[Before-and-after change data]
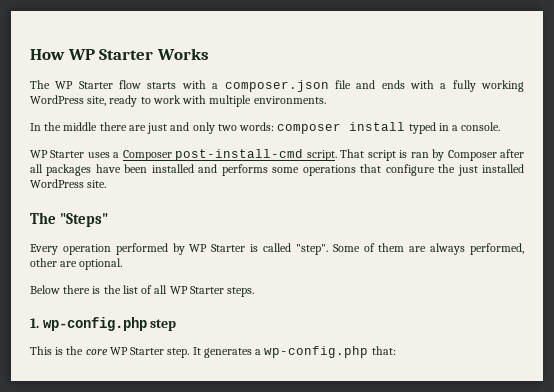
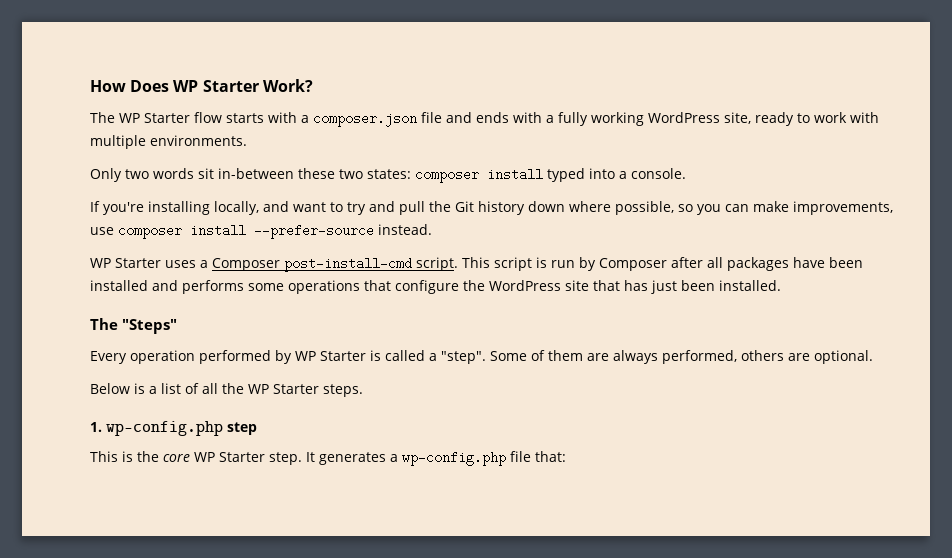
[67,48,209,60] WP Starter Works -> [130,79,313,92] Does WP Starter Work?
[30,122,275,134] In the middle there are just and only two words: -> [90,168,411,182] Only two words sit in-between these two states:
[438,123,449,131] in -> [589,168,615,179] into
(501, 126) none -> [90,201,893,215] [90,224,432,239] // If you're installing locally, and want to try and pull the Git history down where possible, so you can make improvements, use composer install --prefer-source instead.
[340,149,365,158] That -> [462,257,490,268] This
[410,152,429,158] ran -> [551,260,575,268] run
[457,164,524,176] [30,179,107,188] just installed WordPress site. -> [489,280,781,294] WordPress site that has just been installed.
(291, 247) none -> [429,353,437,361] a
[30,258,57,267] other -> [741,350,784,361] others
[63,285,121,294] there is the -> [134,383,157,394] is a
(168, 289) none -> [222,383,244,394] the
(369, 352) none -> [510,451,531,462] file

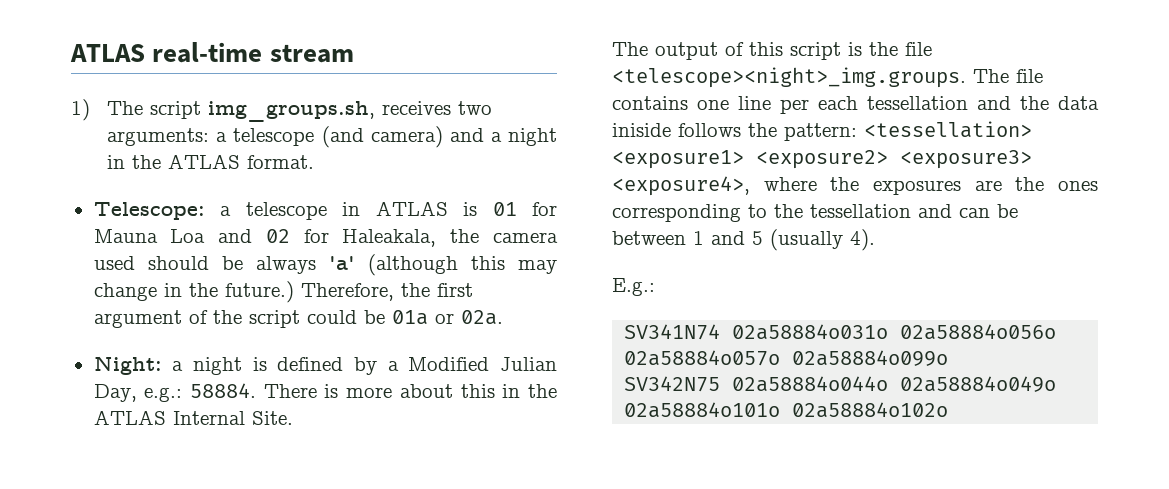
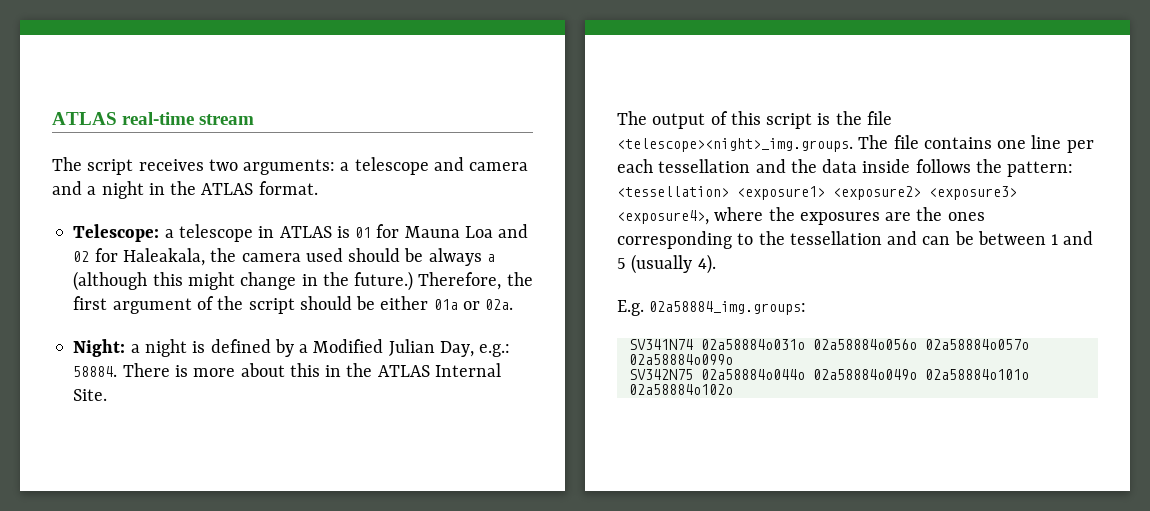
[71,99,90,121] 1) -> (255, 119) none
[208,101,376,122] img_groups.sh, -> (134, 167) none
[321,126,443,148] (and camera) -> [433,157,529,171] and camera
[328,256,355,270] 'a' -> [486,254,495,262] a
[517,260,557,274] may -> [187,272,235,290] might
[306,310,385,324] could be -> [299,296,429,310] should be either
[612,123,671,137] iniside -> [862,159,911,173] inside
[612,278,655,296] E.g.: -> [617,300,807,316] E.g. 02a58884_img.groups:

### Work instructions
Reproduce all entries above exactly, minus the images.

### Completed exercise
[67,48,209,60] WP Starter Works -> [130,79,313,92] Does WP Starter Work?
[30,122,275,134] In the middle there are just and only two words: -> [90,168,411,182] Only two words sit in-between these two states:
[438,123,449,131] in -> [589,168,615,179] into
(501, 126) none -> [90,201,893,215] [90,224,432,239] // If you're installing locally, and want to try and pull the Git history down where possible, so you can make improvements, use composer install --prefer-source instead.
[340,149,365,158] That -> [462,257,490,268] This
[410,152,429,158] ran -> [551,260,575,268] run
[457,164,524,176] [30,179,107,188] just installed WordPress site. -> [489,280,781,294] WordPress site that has just been installed.
(291, 247) none -> [429,353,437,361] a
[30,258,57,267] other -> [741,350,784,361] others
[63,285,121,294] there is the -> [134,383,157,394] is a
(168, 289) none -> [222,383,244,394] the
(369, 352) none -> [510,451,531,462] file

[71,99,90,121] 1) -> (255, 119) none
[208,101,376,122] img_groups.sh, -> (134, 167) none
[321,126,443,148] (and camera) -> [433,157,529,171] and camera
[328,256,355,270] 'a' -> [486,254,495,262] a
[517,260,557,274] may -> [187,272,235,290] might
[306,310,385,324] could be -> [299,296,429,310] should be either
[612,123,671,137] iniside -> [862,159,911,173] inside
[612,278,655,296] E.g.: -> [617,300,807,316] E.g. 02a58884_img.groups:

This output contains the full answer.